━━━ Dataset content
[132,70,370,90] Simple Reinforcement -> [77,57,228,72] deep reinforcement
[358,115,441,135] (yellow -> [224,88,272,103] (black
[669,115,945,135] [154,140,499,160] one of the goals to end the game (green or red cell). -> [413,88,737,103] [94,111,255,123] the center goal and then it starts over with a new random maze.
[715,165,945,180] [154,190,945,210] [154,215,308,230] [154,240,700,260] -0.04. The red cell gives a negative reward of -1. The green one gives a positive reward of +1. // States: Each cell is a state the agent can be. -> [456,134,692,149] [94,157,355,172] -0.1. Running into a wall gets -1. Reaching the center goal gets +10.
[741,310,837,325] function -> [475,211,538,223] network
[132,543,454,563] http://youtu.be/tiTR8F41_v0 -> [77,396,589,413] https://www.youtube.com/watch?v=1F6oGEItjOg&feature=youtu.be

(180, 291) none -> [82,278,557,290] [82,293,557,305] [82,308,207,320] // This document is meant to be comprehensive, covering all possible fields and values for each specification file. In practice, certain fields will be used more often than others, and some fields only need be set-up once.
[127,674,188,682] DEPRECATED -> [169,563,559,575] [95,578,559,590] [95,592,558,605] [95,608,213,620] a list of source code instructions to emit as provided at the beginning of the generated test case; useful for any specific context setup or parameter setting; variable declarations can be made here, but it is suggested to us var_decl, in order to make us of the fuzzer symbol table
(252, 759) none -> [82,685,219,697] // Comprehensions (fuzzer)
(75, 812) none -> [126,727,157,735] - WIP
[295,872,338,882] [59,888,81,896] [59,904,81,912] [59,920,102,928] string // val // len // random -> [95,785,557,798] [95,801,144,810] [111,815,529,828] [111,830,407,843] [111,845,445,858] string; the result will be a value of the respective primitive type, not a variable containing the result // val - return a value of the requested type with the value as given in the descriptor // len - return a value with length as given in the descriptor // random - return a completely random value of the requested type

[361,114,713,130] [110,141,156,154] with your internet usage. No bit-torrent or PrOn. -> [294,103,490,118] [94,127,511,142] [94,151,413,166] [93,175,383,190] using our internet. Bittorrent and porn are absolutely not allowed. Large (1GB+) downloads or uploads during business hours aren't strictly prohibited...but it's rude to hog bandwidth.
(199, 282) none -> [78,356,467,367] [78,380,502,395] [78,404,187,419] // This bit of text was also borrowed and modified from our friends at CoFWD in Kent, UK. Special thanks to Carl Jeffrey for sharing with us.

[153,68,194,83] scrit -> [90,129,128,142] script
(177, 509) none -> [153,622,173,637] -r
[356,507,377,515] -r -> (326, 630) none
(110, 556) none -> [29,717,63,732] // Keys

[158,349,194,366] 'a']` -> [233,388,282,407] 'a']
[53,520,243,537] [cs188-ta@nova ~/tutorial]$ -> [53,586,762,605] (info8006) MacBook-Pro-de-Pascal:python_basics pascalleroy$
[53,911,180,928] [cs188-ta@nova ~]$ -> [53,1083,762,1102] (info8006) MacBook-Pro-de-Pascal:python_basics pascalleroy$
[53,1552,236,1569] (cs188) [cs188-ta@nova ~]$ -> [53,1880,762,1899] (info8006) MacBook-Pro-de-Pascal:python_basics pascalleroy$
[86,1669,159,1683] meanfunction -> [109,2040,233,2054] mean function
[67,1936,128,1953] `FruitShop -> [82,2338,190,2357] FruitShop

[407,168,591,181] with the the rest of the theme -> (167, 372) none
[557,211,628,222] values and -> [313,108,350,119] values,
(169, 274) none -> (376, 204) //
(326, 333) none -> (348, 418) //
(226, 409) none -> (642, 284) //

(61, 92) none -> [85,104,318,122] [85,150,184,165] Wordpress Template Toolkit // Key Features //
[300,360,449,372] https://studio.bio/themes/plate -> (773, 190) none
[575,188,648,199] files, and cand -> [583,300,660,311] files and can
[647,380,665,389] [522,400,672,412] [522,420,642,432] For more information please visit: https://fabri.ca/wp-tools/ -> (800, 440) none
━━━━━━
## [Instructions to follow]
From the records above, show each line that contains the word "nova".

## [Exercise result]
[53,520,243,537] [cs188-ta@nova ~/tutorial]$ -> [53,586,762,605] (info8006) MacBook-Pro-de-Pascal:python_basics pascalleroy$
[53,911,180,928] [cs188-ta@nova ~]$ -> [53,1083,762,1102] (info8006) MacBook-Pro-de-Pascal:python_basics pascalleroy$
[53,1552,236,1569] (cs188) [cs188-ta@nova ~]$ -> [53,1880,762,1899] (info8006) MacBook-Pro-de-Pascal:python_basics pascalleroy$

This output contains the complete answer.